Requirement –
Count the lines of the listing below where "para" shows up, and please answer with that number only.

--- Data for the task Enclosed Below ---

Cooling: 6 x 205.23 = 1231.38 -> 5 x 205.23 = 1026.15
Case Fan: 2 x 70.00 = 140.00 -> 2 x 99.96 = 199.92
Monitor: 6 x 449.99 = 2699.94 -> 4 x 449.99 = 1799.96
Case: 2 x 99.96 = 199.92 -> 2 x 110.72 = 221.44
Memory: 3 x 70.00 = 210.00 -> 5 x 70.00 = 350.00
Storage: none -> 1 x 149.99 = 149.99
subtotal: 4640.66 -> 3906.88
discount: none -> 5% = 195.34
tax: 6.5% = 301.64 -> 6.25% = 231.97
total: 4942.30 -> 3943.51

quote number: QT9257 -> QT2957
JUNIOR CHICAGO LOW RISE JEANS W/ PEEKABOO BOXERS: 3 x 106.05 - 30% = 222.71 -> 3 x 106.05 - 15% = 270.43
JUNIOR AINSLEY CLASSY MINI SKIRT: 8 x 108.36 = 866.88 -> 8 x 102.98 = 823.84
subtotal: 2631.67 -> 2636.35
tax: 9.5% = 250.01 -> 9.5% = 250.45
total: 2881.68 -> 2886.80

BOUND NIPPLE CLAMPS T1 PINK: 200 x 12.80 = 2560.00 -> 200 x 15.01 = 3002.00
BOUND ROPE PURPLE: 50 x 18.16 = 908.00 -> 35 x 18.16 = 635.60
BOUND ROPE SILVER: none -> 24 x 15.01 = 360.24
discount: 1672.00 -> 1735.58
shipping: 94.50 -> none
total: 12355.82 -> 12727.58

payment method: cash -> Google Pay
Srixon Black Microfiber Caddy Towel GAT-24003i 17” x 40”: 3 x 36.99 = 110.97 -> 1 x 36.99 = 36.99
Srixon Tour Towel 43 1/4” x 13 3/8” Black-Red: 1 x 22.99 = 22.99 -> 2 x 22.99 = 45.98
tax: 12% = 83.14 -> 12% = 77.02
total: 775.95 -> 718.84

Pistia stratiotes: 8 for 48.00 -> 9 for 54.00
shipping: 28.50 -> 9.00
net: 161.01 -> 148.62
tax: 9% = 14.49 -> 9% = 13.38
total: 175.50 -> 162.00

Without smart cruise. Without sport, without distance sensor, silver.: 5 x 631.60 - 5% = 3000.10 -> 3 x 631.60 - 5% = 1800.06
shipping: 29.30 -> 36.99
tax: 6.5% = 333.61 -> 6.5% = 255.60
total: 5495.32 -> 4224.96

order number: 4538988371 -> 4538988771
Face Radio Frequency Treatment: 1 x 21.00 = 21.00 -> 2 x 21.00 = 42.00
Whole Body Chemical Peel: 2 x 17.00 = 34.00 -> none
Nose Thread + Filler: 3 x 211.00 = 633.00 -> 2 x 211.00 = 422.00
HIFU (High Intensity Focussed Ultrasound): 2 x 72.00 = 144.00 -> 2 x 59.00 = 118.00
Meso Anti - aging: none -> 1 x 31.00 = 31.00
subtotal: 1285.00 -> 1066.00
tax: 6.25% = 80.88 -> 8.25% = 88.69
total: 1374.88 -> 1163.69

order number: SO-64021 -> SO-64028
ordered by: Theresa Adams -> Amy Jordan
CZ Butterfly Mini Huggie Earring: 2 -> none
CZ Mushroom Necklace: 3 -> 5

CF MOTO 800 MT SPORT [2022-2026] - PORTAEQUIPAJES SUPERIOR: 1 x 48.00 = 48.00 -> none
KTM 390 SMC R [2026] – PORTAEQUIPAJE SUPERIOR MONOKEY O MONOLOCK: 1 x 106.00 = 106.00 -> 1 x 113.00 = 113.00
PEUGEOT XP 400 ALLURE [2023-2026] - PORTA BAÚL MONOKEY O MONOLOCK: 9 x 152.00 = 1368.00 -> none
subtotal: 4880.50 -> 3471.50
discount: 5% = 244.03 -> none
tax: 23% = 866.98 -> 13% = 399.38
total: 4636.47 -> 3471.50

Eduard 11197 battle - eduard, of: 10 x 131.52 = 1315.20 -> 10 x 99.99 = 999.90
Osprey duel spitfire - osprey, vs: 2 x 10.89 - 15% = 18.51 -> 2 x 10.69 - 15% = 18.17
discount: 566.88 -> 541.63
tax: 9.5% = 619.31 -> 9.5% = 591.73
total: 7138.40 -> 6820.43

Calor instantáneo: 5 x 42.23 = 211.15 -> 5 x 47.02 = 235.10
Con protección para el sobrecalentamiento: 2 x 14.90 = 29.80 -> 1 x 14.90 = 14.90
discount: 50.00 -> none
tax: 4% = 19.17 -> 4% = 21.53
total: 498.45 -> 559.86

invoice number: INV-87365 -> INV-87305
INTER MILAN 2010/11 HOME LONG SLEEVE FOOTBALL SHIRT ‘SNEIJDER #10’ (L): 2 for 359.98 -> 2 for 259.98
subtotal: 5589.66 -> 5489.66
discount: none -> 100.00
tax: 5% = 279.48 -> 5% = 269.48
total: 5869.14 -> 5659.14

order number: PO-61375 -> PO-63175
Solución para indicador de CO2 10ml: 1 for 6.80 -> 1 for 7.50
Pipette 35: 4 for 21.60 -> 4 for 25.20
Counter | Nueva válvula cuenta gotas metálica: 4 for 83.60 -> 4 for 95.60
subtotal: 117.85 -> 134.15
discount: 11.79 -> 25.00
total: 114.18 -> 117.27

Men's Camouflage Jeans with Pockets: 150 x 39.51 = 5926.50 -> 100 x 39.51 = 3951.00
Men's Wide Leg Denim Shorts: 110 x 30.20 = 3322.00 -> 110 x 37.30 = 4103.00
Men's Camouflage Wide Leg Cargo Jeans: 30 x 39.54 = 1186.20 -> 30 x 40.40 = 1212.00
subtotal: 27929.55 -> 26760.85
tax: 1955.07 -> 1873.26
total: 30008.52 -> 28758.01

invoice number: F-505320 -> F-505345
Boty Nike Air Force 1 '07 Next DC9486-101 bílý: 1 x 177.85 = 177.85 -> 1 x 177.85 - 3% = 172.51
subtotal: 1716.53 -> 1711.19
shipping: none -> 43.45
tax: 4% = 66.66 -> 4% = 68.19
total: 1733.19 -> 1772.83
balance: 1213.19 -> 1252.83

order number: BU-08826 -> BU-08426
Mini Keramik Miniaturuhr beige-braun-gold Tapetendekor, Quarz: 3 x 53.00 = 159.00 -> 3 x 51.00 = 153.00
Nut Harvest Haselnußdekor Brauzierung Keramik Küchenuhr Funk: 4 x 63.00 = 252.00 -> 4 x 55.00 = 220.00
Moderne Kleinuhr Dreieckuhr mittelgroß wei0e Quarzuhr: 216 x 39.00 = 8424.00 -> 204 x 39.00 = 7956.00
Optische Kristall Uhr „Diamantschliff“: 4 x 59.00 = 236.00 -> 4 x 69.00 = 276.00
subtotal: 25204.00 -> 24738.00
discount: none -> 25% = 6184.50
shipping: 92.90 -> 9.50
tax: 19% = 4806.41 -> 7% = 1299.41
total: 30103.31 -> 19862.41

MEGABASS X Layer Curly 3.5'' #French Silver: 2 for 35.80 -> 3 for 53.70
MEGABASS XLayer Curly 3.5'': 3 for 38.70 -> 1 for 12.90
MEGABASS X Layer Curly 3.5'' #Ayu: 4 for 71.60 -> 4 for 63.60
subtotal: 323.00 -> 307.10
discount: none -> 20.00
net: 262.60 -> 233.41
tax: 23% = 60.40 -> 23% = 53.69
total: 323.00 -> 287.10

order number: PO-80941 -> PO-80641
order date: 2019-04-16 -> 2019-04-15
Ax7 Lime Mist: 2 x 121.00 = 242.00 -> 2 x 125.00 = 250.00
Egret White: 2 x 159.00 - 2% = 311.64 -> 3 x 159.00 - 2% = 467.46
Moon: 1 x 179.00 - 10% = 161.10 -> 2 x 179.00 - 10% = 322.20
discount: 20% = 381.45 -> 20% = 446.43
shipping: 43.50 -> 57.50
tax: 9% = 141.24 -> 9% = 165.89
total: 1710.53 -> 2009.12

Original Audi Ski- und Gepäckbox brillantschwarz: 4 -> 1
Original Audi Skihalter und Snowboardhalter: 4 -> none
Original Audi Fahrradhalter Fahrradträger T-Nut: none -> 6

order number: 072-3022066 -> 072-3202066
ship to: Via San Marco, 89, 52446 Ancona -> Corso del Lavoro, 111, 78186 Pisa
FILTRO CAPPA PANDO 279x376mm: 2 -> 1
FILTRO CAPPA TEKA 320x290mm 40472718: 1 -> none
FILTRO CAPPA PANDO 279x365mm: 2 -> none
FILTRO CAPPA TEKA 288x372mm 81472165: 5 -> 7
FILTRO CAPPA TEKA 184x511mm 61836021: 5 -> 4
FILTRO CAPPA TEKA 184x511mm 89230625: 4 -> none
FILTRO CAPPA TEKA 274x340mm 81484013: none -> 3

--- End of Enclosed Data for the task ---

Response to the exercise –
2